17.08.2009 - 09:39

Tourist effects on arctic foxes - last week of the summers´ research

A tame arctic fox plays around with a tourist in Hornvik in July
A tame arctic fox plays around with a tourist in Hornvik in July
The last week of the research „Tourist effects on arctic foxes" was finished in Hornvik in August. This is the second summer of the research that was planned for 3 years but last summer we performed a pilot-study to find ways to measure the tourist effects on the foxes. This is a part of our project within The Wild North - see www.thewildnorth.org

It is obvious difference in the behaviour of the animals between months but in June and July the pups were strictly located at the den site, quite vulnerable and dependent on the parents for food. Now they were more spread around but still within the parents territory and some pups would still be close to the dens while others hardly come to the natal den. The pups are more alerted than their parents who behave similar as before, scent mark the whole territory borders and bark to communicate with the family and neighbours.

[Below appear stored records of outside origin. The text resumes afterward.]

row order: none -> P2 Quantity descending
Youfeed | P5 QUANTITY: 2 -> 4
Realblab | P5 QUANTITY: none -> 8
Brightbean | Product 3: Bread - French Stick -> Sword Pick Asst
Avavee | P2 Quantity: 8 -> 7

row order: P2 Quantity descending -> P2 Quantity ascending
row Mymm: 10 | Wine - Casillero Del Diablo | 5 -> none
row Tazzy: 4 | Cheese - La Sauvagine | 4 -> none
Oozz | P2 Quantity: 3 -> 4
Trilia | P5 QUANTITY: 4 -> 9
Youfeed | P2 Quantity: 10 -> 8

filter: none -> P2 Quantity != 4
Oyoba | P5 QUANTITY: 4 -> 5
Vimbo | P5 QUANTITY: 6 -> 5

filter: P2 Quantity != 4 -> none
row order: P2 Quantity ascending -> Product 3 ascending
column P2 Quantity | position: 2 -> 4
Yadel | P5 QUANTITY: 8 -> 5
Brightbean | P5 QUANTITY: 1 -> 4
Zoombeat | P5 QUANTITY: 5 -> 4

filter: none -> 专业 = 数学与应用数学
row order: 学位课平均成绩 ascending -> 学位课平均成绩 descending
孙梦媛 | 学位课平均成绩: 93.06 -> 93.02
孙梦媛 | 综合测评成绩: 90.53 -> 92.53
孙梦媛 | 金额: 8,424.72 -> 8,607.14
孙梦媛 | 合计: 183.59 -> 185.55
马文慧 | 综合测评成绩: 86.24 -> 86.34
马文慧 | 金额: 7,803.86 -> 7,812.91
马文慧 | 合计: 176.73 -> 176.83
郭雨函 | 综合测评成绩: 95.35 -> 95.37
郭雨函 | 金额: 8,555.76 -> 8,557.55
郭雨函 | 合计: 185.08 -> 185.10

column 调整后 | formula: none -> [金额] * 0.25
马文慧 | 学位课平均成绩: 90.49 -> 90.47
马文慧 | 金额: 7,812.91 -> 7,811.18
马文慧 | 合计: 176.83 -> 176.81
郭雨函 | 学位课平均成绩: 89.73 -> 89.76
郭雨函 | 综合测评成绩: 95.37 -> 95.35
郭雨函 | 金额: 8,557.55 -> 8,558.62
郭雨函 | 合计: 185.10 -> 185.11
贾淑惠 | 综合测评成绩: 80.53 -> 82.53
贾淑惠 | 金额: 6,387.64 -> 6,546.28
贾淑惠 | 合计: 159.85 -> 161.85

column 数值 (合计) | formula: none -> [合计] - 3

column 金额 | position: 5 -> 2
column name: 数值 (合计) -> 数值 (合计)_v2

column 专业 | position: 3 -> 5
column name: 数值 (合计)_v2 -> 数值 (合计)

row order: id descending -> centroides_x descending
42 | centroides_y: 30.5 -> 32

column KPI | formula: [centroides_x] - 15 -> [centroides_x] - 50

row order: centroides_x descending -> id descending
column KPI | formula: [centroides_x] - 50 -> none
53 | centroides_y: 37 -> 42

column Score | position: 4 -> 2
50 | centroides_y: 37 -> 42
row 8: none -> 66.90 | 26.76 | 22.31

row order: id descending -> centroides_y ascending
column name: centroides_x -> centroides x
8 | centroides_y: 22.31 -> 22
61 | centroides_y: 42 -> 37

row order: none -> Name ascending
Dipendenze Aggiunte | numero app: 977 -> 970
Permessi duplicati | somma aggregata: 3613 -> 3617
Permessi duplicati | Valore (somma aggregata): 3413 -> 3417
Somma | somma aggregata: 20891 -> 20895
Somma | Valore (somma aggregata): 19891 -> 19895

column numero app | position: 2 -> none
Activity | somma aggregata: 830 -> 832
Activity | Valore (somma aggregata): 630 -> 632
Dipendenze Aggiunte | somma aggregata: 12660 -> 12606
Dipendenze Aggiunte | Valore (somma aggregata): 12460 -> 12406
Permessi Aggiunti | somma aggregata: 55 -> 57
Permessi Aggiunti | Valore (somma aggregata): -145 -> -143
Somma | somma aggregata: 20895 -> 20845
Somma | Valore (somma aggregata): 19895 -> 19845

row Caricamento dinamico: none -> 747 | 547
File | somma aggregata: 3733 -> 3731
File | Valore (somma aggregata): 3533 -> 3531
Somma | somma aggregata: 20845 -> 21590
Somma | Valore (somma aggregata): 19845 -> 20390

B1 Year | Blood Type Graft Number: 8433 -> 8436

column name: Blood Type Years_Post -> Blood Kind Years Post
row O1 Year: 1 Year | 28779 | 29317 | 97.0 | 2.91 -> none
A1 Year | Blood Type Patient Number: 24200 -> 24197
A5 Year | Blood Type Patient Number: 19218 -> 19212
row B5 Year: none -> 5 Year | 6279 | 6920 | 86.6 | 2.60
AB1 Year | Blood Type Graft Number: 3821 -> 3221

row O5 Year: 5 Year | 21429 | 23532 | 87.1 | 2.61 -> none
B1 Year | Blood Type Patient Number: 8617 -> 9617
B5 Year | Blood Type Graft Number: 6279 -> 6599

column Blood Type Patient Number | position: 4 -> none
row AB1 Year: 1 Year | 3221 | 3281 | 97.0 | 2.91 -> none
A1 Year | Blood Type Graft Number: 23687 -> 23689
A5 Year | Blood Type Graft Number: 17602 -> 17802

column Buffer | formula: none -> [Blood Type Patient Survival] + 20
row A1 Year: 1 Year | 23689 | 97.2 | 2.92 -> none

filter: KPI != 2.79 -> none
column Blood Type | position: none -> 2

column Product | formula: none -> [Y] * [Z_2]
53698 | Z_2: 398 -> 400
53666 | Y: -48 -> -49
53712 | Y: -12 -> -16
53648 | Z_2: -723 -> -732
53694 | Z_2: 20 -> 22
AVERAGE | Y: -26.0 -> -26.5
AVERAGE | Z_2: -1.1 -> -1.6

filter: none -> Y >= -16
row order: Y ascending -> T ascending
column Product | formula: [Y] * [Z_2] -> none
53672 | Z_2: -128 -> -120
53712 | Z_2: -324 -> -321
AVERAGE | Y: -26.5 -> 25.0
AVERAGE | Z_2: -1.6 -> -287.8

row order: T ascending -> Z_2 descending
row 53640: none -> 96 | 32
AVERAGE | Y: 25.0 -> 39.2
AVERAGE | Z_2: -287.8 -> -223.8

It is important for the family to keep the territory into the winter since they have cached valuable food there, such as eggs and bird carcasses. Access to the coast will be vital in the winter since it is the most important food resource. Dead fish, seals, birds strand there besides the sea weed larva and other invertebrates are often available there. All the arctic fox territories in Cliff Hornbjarg have access to some part of the coastline.

The arctic foxes in Hornstrandir Nature Reserve go for berries as any other Icelanders in late summer. It sometimes gets crowded when 15 ravens and an arctic fox family come together for berries. They are great for gaining fat layers for the winter to store energy during starvation periods.